🤖 AI Summary
This work addresses the trade-off between privacy preservation and detection performance in machine-generated text detection. The authors propose DP-MGTD, a novel framework that enhances the distinguishability between human- and machine-generated texts by injecting differentially private noise. It introduces an adaptive entity sanitization algorithm that dynamically allocates privacy budgets through a two-stage mechanism: the Laplace mechanism for numerical entities and the Exponential mechanism for textual entities, thereby balancing utility and privacy. Experimental results on MGTBench-2.0 demonstrate that the proposed method achieves near-perfect detection accuracy while providing rigorous differential privacy guarantees, significantly outperforming non-private baselines.
📝 Abstract
The deployment of Machine-Generated Text (MGT) detection systems necessitates processing sensitive user data, creating a fundamental conflict between authorship verification and privacy preservation.

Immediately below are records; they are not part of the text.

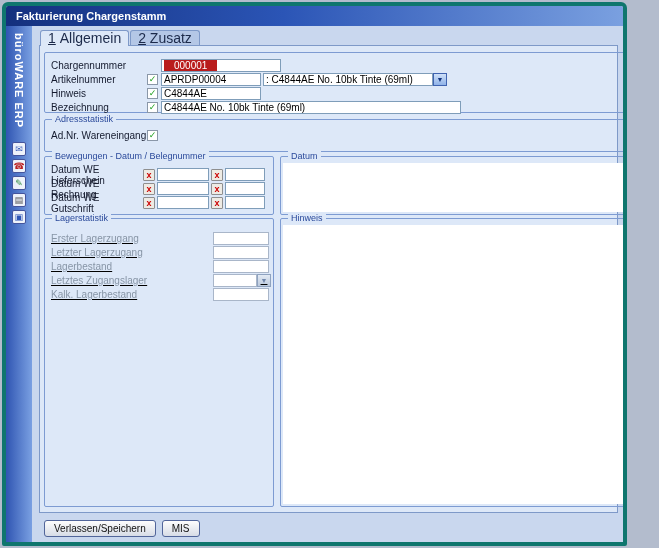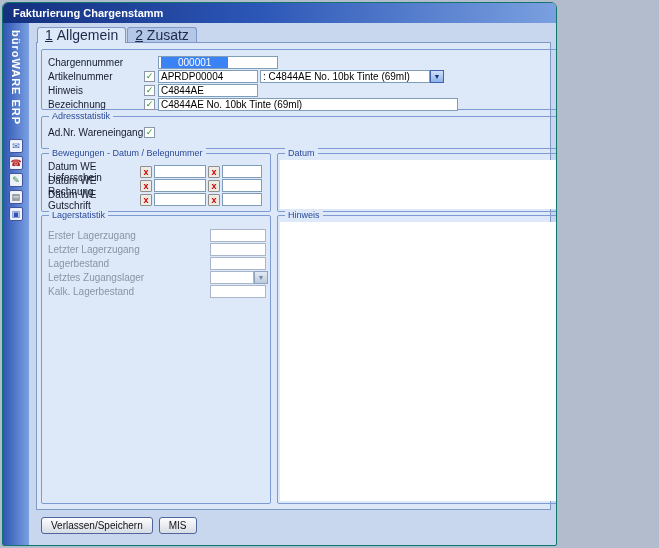"Fakturierung Chargenstamm" .window { border: 1px solid #0f766e -> 4px solid #0f766e; width: 555px -> 625px }
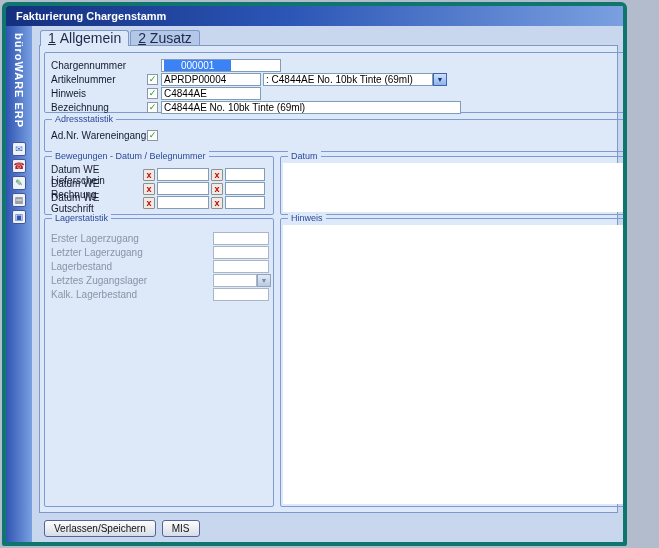"000001" .sel { background: #3b82f6 -> #b91c1c; padding: 0 17px -> 0 10px }
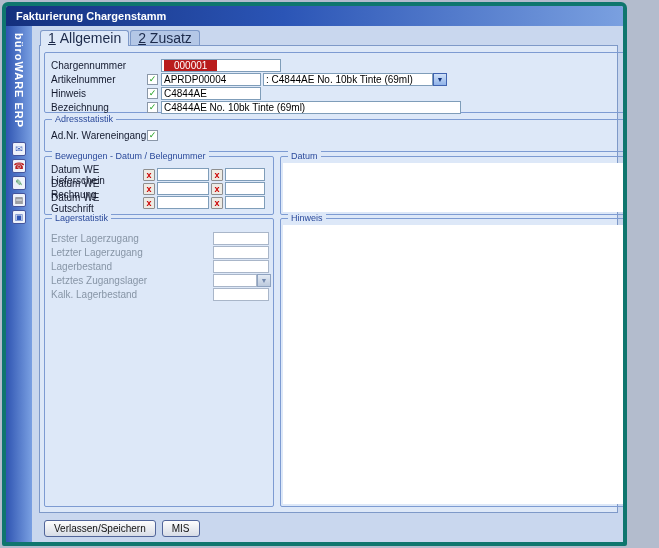"Lagerstatistik" #grp-lager { text-decoration: none -> underline }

Standard anonymization techniques often disrupt linguistic fluency, while rigorous Differential Privacy (DP) mechanisms typically degrade the statistical signals required for accurate detection. To resolve this dilemma, we propose \textbf{DP-MGTD}, a framework incorporating an Adaptive Differentially Private Entity Sanitization algorithm. Our approach utilizes a two-stage mechanism that performs noisy frequency estimation and dynamically calibrates privacy budgets, applying Laplace and Exponential mechanisms to numerical and textual entities respectively. Crucially, we identify a counter-intuitive phenomenon where the application of DP noise amplifies the distinguishability between human and machine text by exposing distinct sensitivity patterns to perturbation. Extensive experiments on the MGTBench-2.0 dataset show that our method achieves near-perfect detection accuracy, significantly outperforming non-private baselines while satisfying strict privacy guarantees.